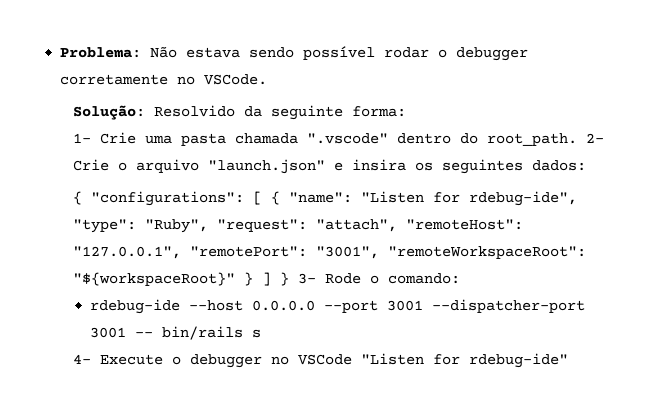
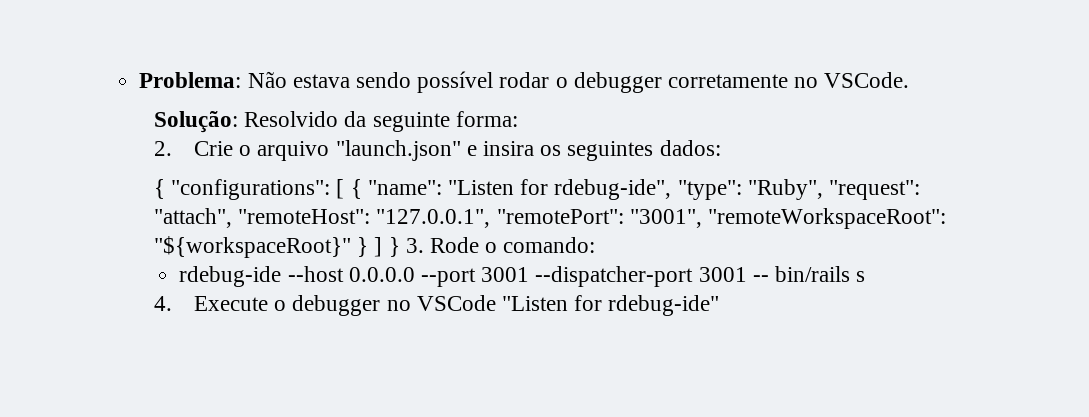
- 1- Crie uma pasta chamada ".vscode" dentro do root_path. 2- Crie o arquivo "launch.json" e insira os seguintes dados:
+ 2. Crie o arquivo "launch.json" e insira os seguintes dados:
- { "configurations": [ { "name": "Listen for rdebug-ide", "type": "Ruby", "request": "attach", "remoteHost": "127.0.0.1", "remotePort": "3001", "remoteWorkspaceRoot": "${workspaceRoot}" } ] } 3- Rode o comando:
+ { "configurations": [ { "name": "Listen for rdebug-ide", "type": "Ruby", "request": "attach", "remoteHost": "127.0.0.1", "remotePort": "3001", "remoteWorkspaceRoot": "${workspaceRoot}" } ] } 3. Rode o comando:
- 4- Execute o debugger no VSCode "Listen for rdebug-ide"
+ 4. Execute o debugger no VSCode "Listen for rdebug-ide"

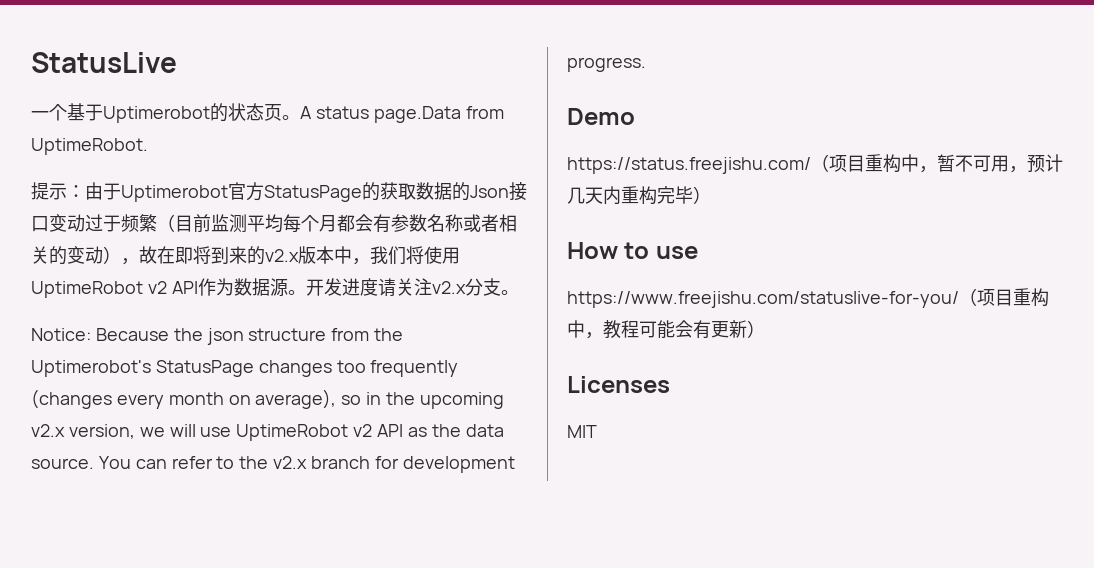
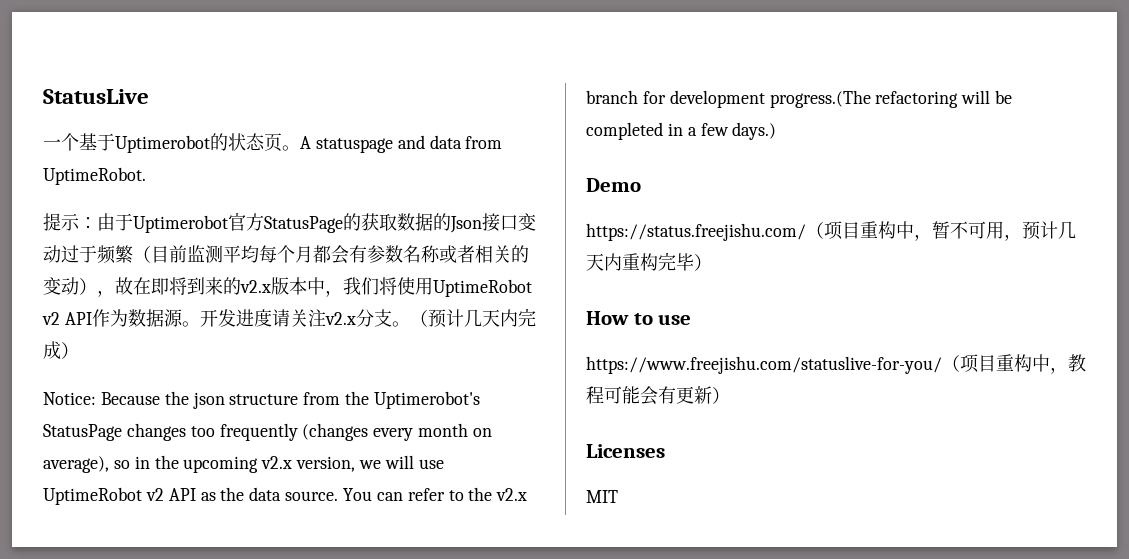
- A status page.Data from UptimeRobot.
+ A statuspage and data from UptimeRobot.
+ （预计几天内完成）
- You can refer to the v2.x branch for development progress.
+ You can refer to the v2.x branch for development progress.(The refactoring will be completed in a few days.)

(Task):
The copy must begin with the line containing "4. Execute o", end with the last line of the material, match each line exactly, and hold no pictures.

(Answer to this exercise):
+ 4. Execute o debugger no VSCode "Listen for rdebug-ide"

- A status page.Data from UptimeRobot.
+ A statuspage and data from UptimeRobot.
+ （预计几天内完成）
- You can refer to the v2.x branch for development progress.
+ You can refer to the v2.x branch for development progress.(The refactoring will be completed in a few days.)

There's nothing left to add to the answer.